__ABOUT THIS TASK__. Before copying, set the images aside; then transcribe every entry below exactly.

__LISTED ENTRIES__.
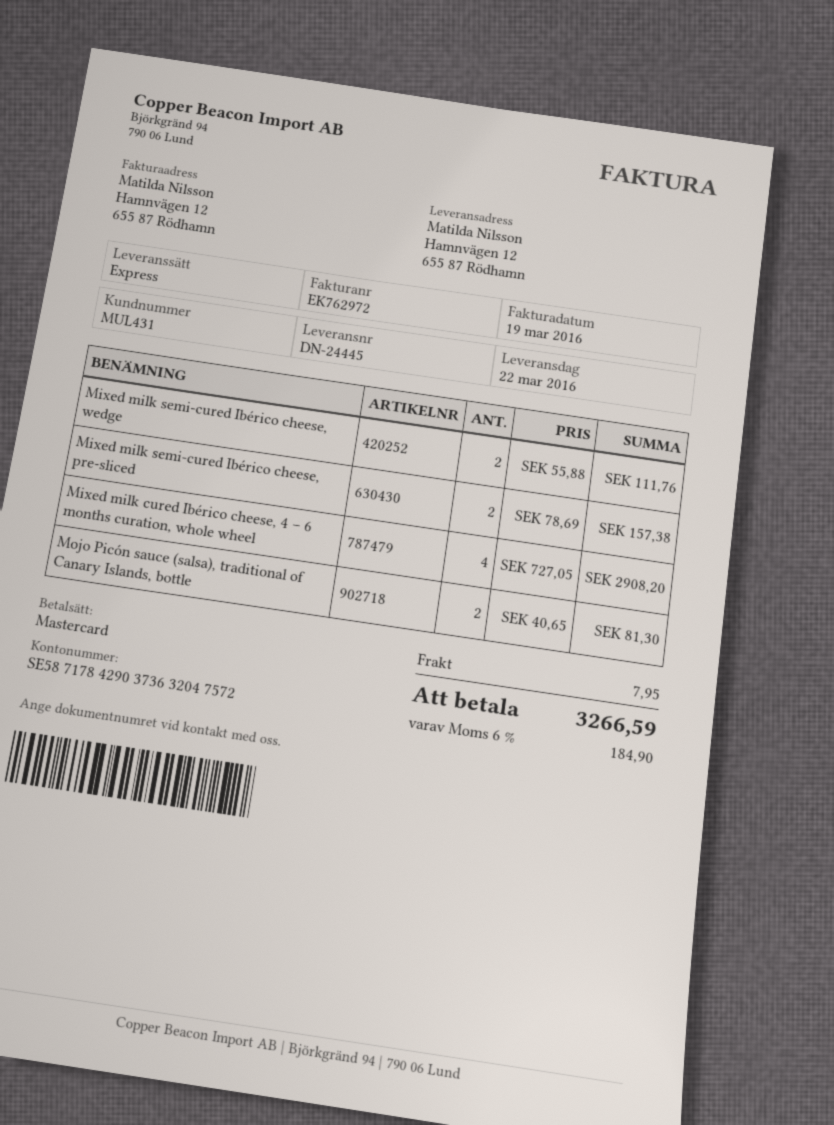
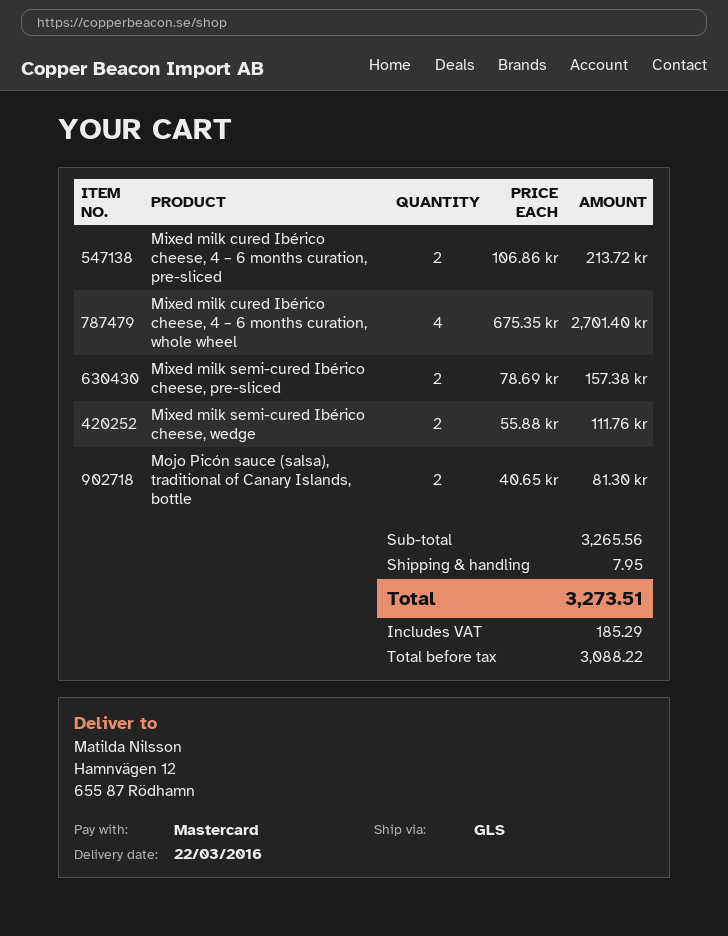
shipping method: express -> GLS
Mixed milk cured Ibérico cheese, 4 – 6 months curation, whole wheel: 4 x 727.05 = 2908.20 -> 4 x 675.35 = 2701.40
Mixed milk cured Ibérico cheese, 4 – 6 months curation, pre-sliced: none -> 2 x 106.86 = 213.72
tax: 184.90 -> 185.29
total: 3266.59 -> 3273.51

__TASK ANSWER__.
shipping method: express -> GLS
Mixed milk cured Ibérico cheese, 4 – 6 months curation, whole wheel: 4 x 727.05 = 2908.20 -> 4 x 675.35 = 2701.40
Mixed milk cured Ibérico cheese, 4 – 6 months curation, pre-sliced: none -> 2 x 106.86 = 213.72
tax: 184.90 -> 185.29
total: 3266.59 -> 3273.51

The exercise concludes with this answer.